| Data section |
>>

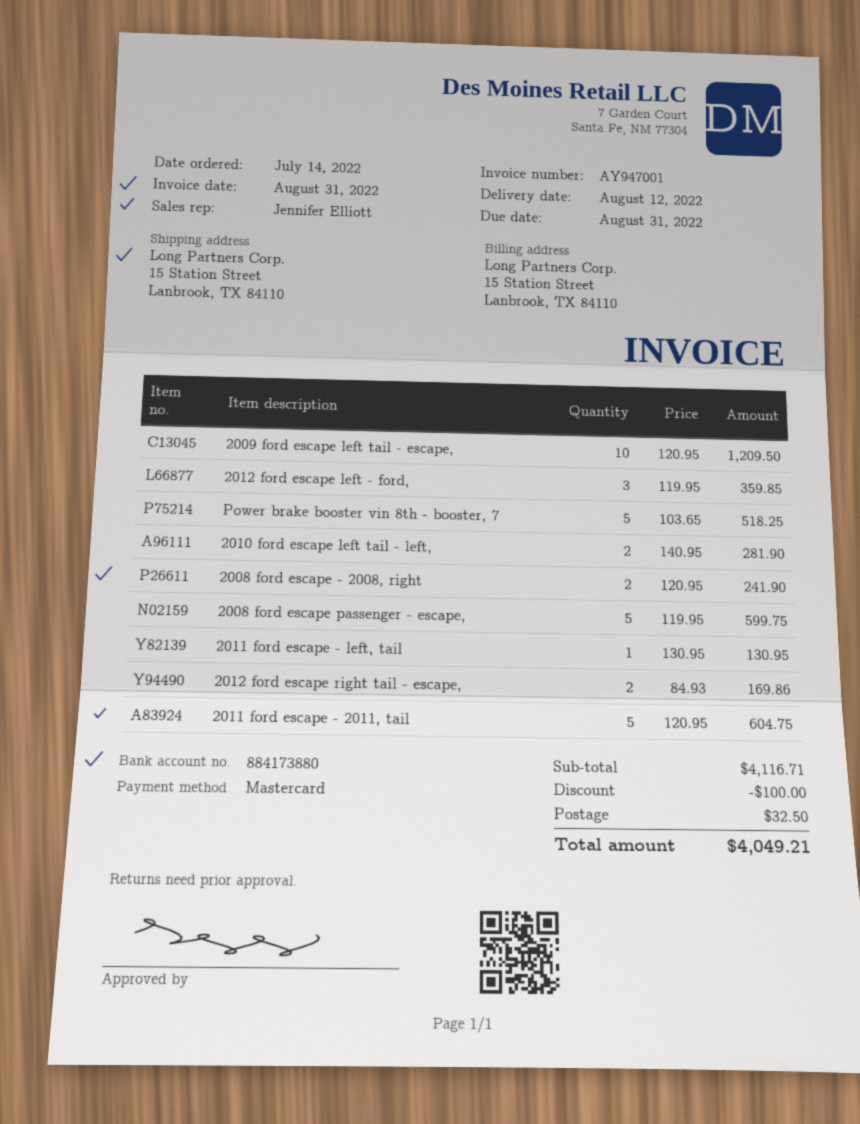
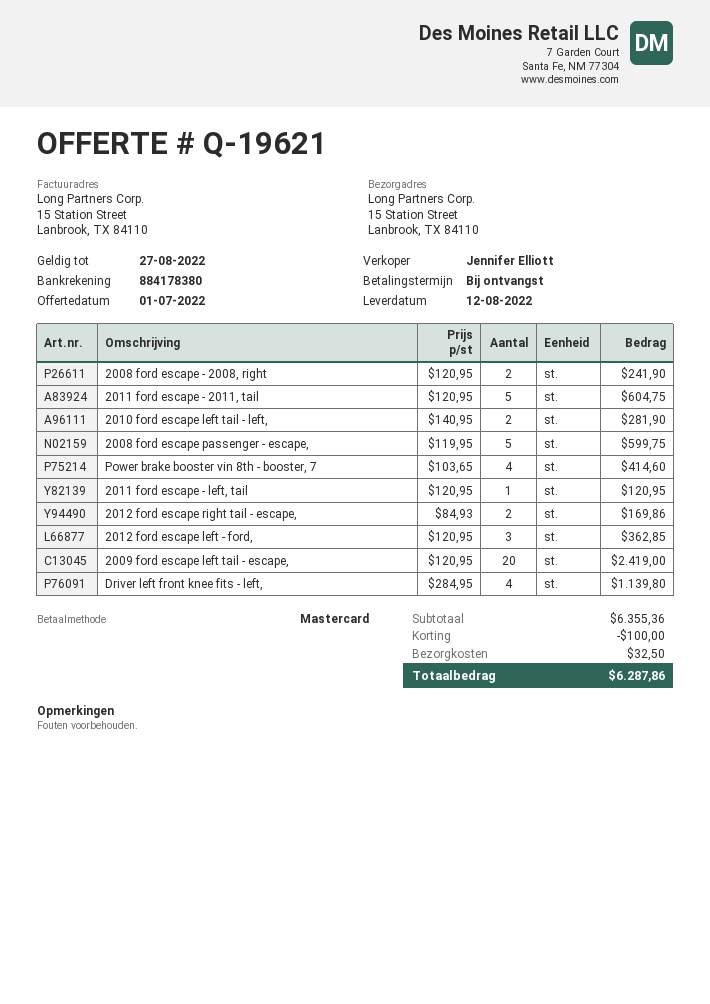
bank account: 884173880 -> 884178380
2009 ford escape left tail - escape,: 10 x 120.95 = 1209.50 -> 20 x 120.95 = 2419.00
2012 ford escape left - ford,: 3 x 119.95 = 359.85 -> 3 x 120.95 = 362.85
Power brake booster vin 8th - booster, 7: 5 x 103.65 = 518.25 -> 4 x 103.65 = 414.60
2011 ford escape - left, tail: 1 x 130.95 = 130.95 -> 1 x 120.95 = 120.95
Driver left front knee fits - left,: none -> 4 x 284.95 = 1139.80
subtotal: 4116.71 -> 6355.36
total: 4049.21 -> 6287.86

<<

| Work instruction |
Every line of the entries above that contains the word "escape" must be tallied, and the number alone reported.

| Response to the exercise |
3